Sorry, the pictures are awful; but what you see resting on the desk is a wonderful Belle Epoque mirror frame we found earlier today (I put another mirror behind it for some of the pictures to get the effect.) We went to a charity shop called Emmaus which is here on the edge of town – not a very nice experience, a warehouse sort of affair. Not a terribly select clientele either. Anyway, in a far corner I noticed a piece of boiserie sticking out, a good many horrendous things in front of it. On close inspection I noticed the decoration on it wasn’t plaster. All of the flowers were individually carved in wood and nailed to the (also wood) base. Quite exceptional work. Mike negotiated what was an already embarrassingly low price (what one might pay for a cheap lunch at a bistro) and we brought it home. Thank goodness for the giant Nissan, the frame is massive.

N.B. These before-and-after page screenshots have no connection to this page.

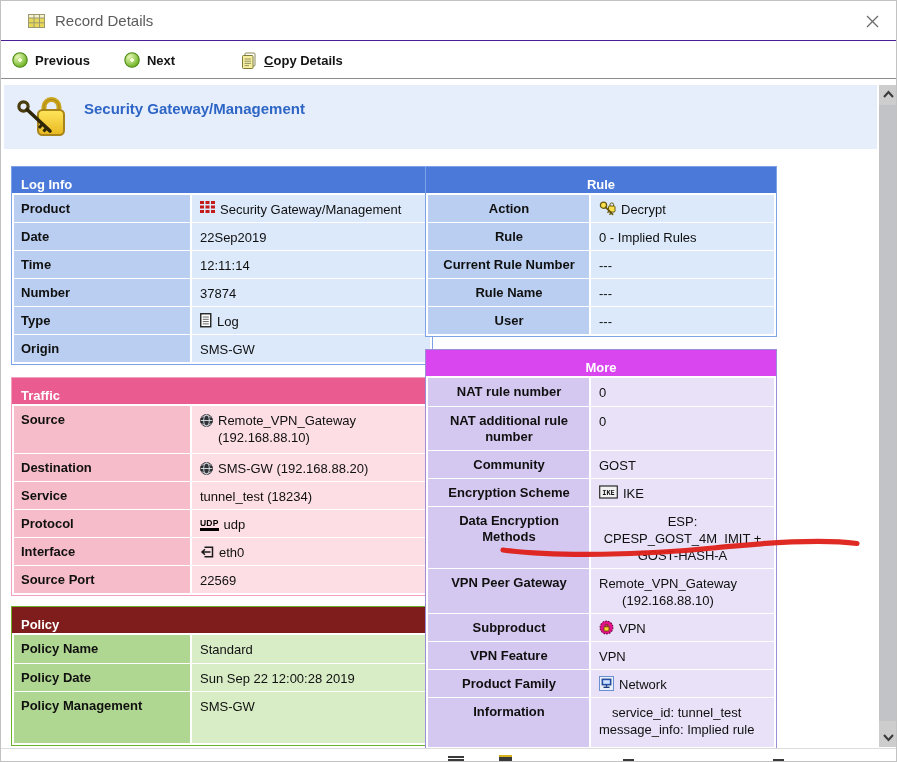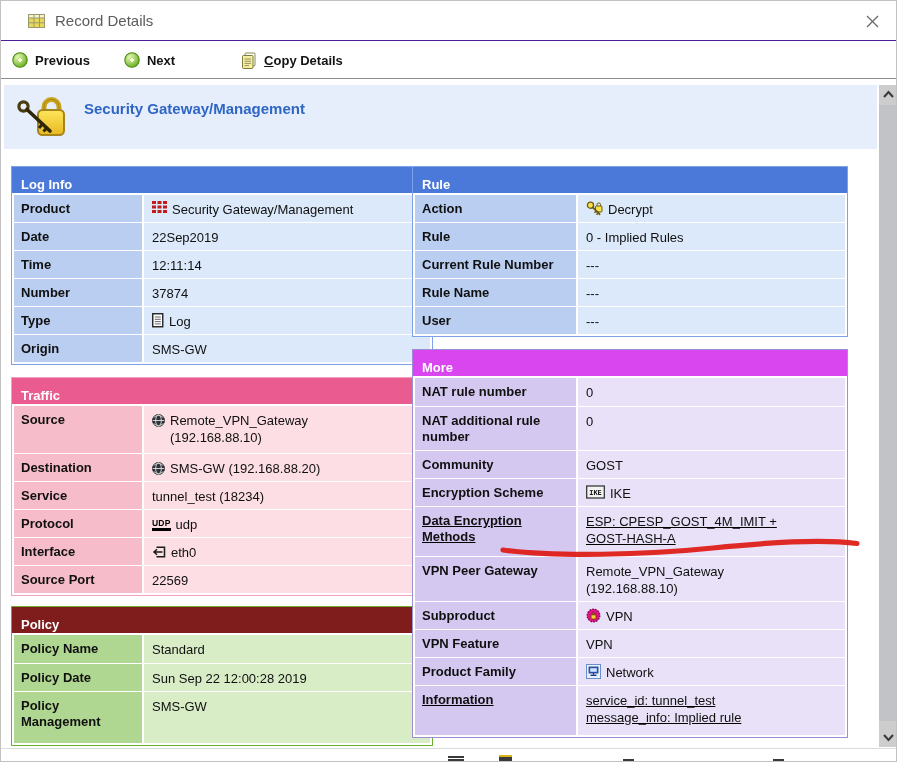"Rule" .col-right { left: 411px -> 424px; text-align: none -> center; width: 436px -> 352px }
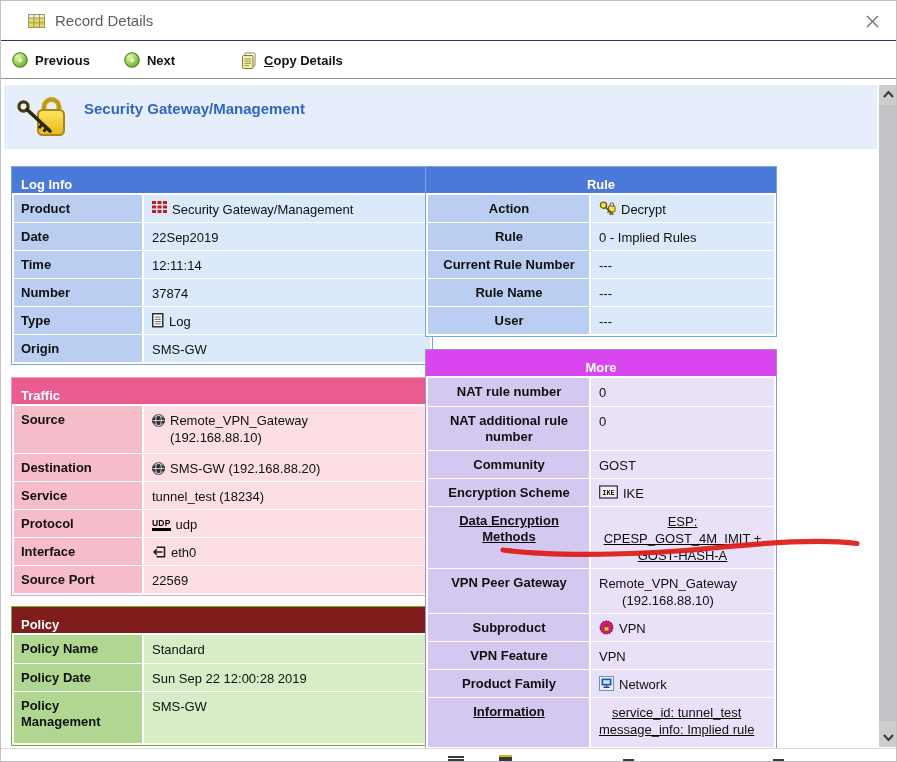"Product" .cell-label { width: 130px -> 178px }
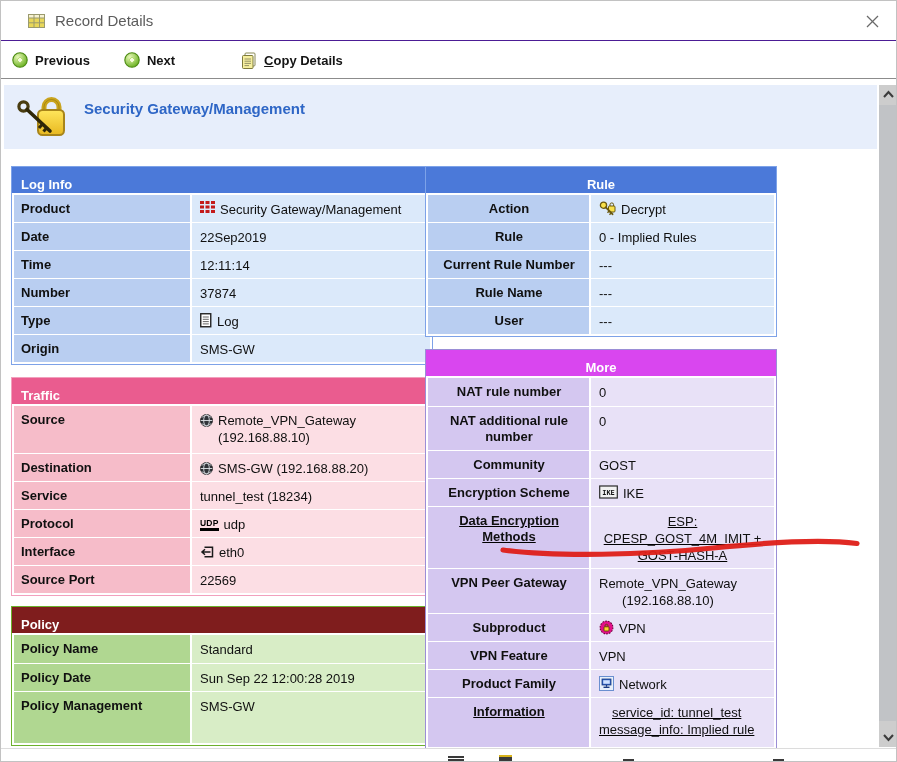"Data Encryption Methods" .r50 { text-decoration: underline -> none }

Once already here at home and in the hallway I noticed the back was marked!!! Baudson et Cie, Paris & Charleville. I’d seen the name before but couldn’t place it. Of course that doesn’t really matter in times of Google… And so: Emile Baudson’s work is seen in Paris by a family member of Alexander II of Russia in the 1860’s who then puts him in charge of the restoration work of Mariinski Palace in Kiev. On the back of this work he opens his own ateliers in Charleville (then Paris) and goes on to decorate a number of great houses in Europe and the Americas. Just thrilling to find something so spectacular just sitting abandoned in a warehouse. And so that was my Saturday.
I’ll take some good pictures in sunlight tomorrow.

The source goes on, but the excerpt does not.